**YOUR TASK:**
Nothing outside the stretch is wanted. Repeat exactly the lines of the listing below from the one that contains "none -> <p>надання" through the one that contains "margin: 14px ->", both ends included.

**EXCERPTED DATA:**
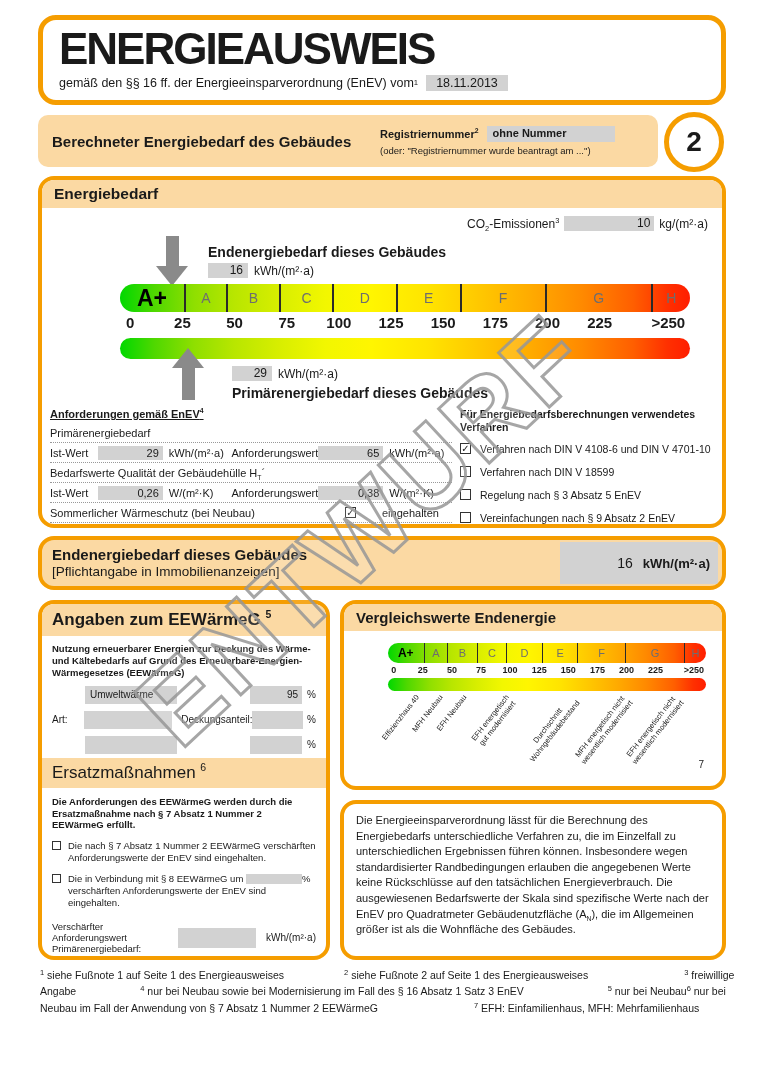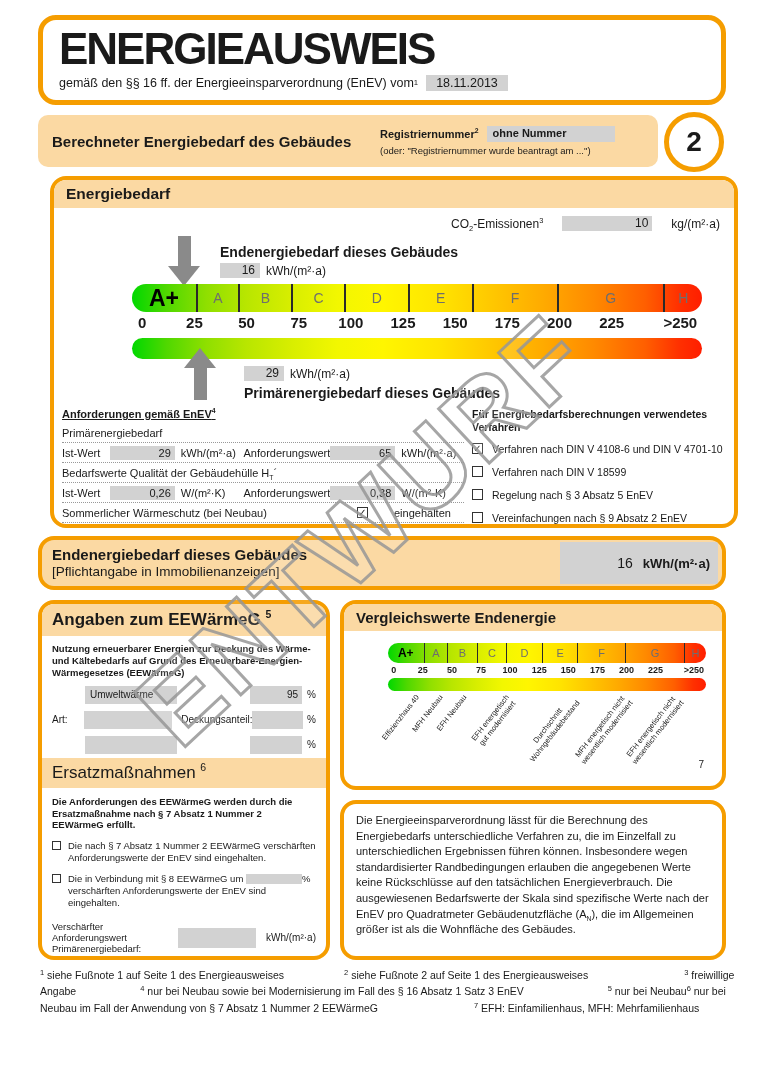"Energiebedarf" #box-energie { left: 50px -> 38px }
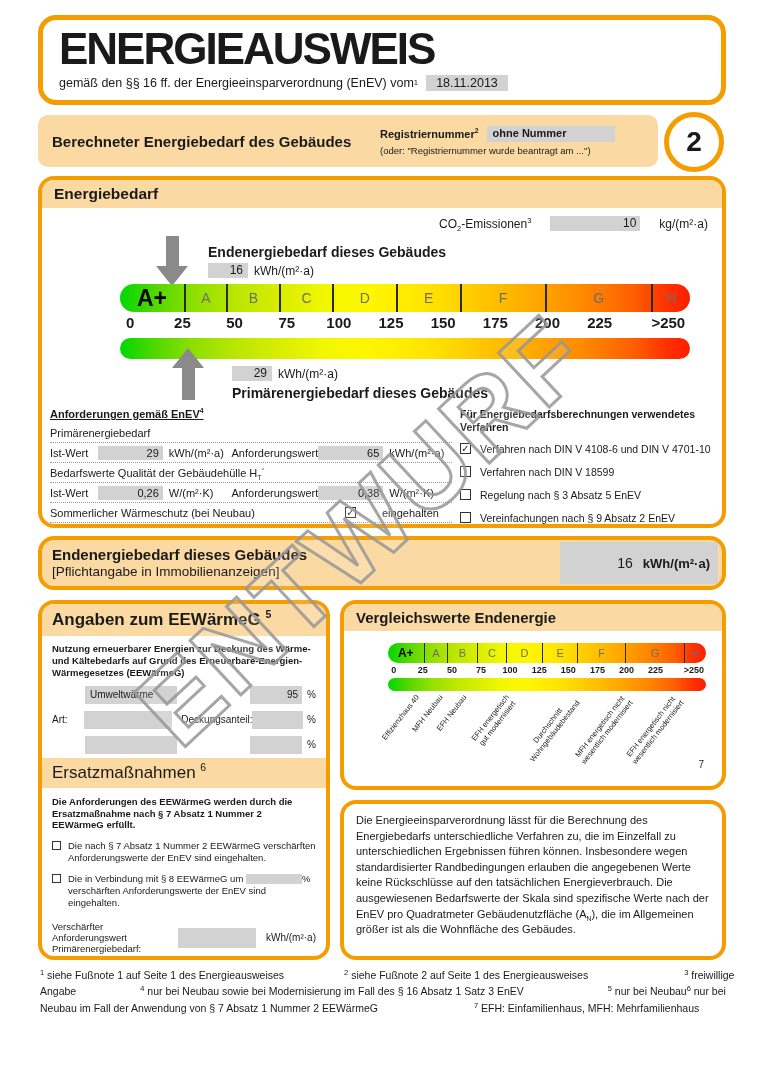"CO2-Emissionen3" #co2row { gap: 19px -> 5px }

---

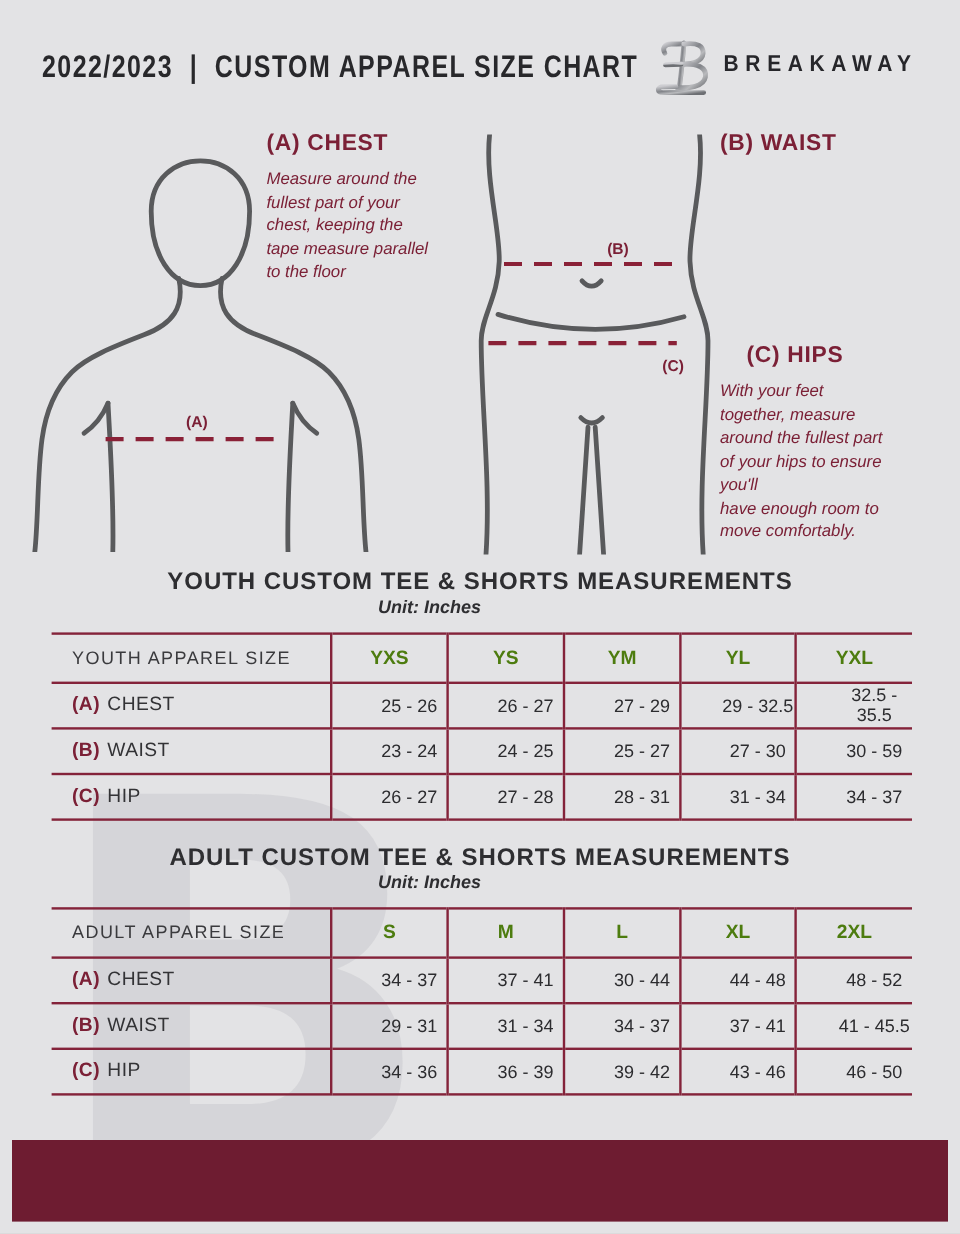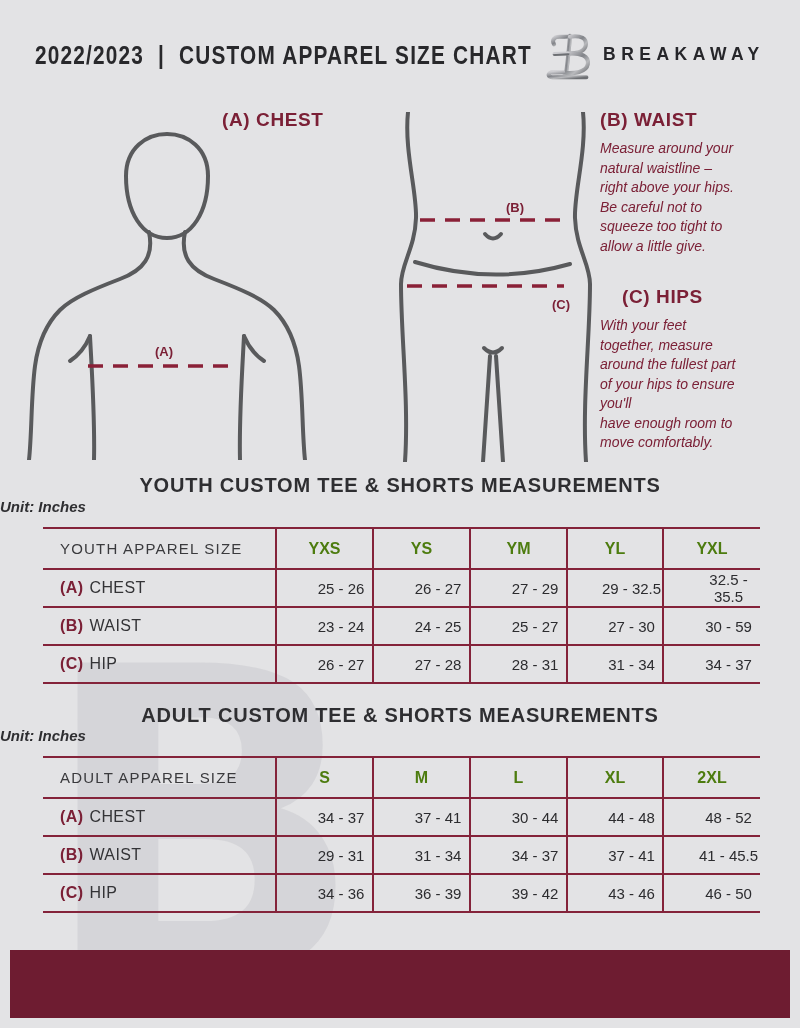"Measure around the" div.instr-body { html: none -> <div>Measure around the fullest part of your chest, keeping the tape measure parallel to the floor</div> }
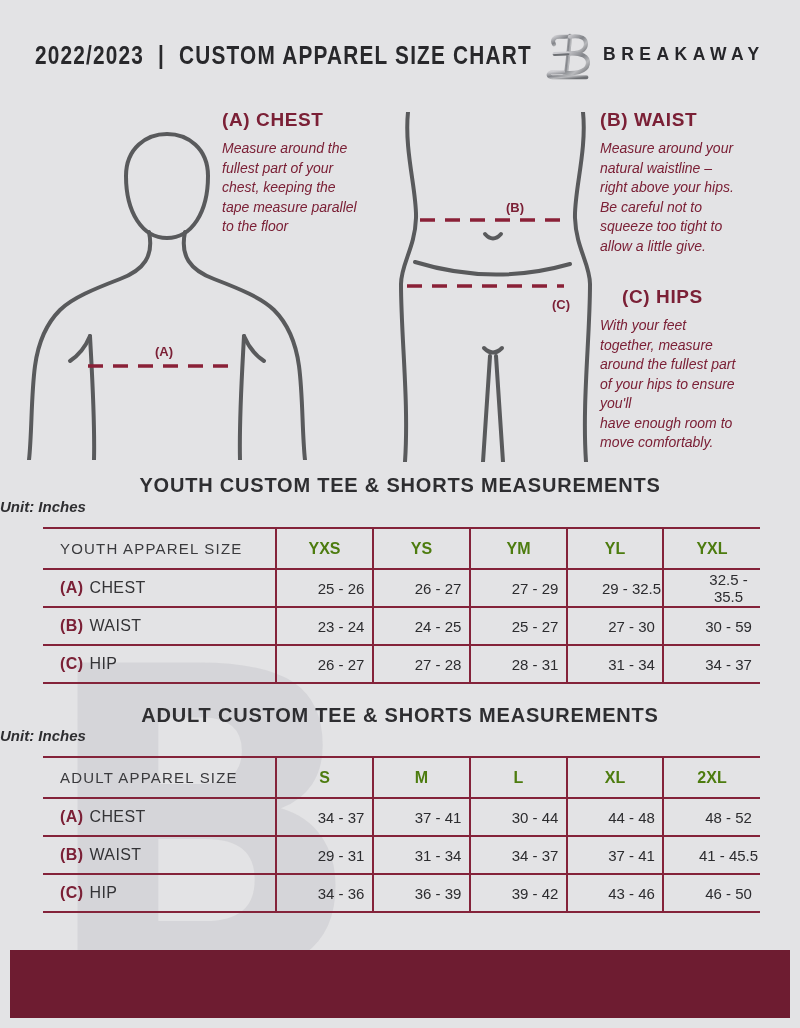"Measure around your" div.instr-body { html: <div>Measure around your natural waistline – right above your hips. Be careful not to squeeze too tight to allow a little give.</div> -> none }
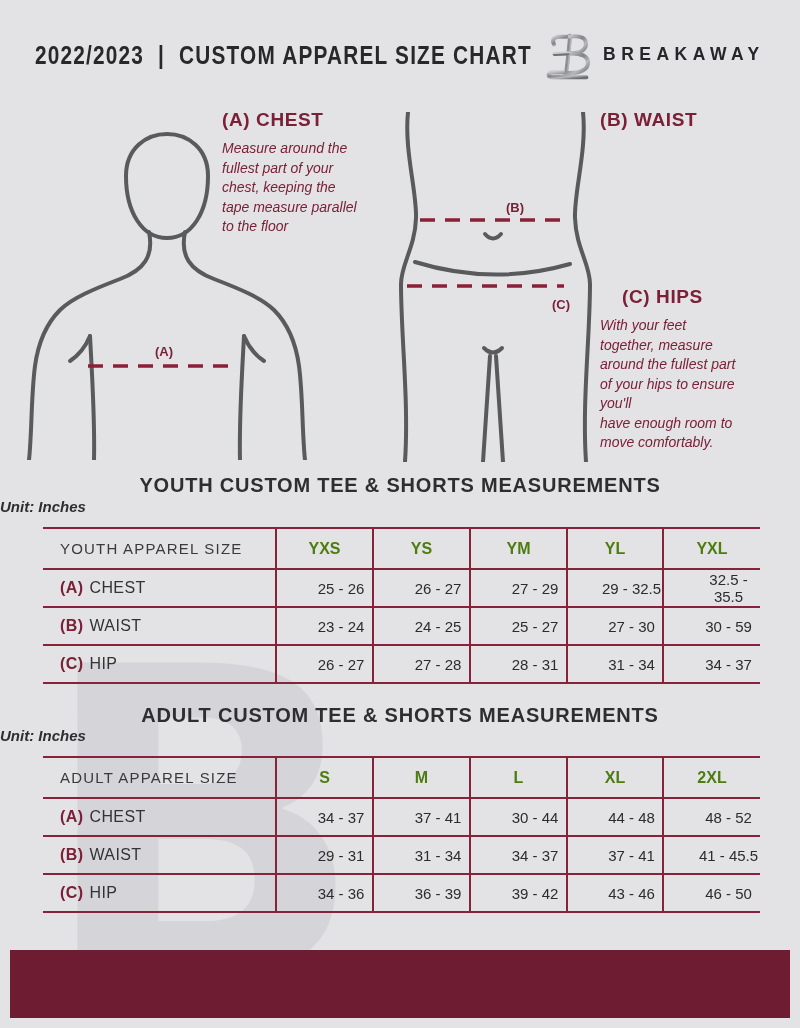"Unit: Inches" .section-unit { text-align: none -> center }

==

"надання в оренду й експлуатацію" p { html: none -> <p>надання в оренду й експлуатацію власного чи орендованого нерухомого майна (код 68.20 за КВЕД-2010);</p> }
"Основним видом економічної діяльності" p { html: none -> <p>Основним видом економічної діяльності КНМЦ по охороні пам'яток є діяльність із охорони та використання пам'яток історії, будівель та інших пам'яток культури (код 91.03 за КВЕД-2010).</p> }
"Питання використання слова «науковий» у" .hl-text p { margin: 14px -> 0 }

**OUTPUT BELOW:**
"надання в оренду й експлуатацію" p { html: none -> <p>надання в оренду й експлуатацію власного чи орендованого нерухомого майна (код 68.20 за КВЕД-2010);</p> }
"Основним видом економічної діяльності" p { html: none -> <p>Основним видом економічної діяльності КНМЦ по охороні пам'яток є діяльність із охорони та використання пам'яток історії, будівель та інших пам'яток культури (код 91.03 за КВЕД-2010).</p> }
"Питання використання слова «науковий» у" .hl-text p { margin: 14px -> 0 }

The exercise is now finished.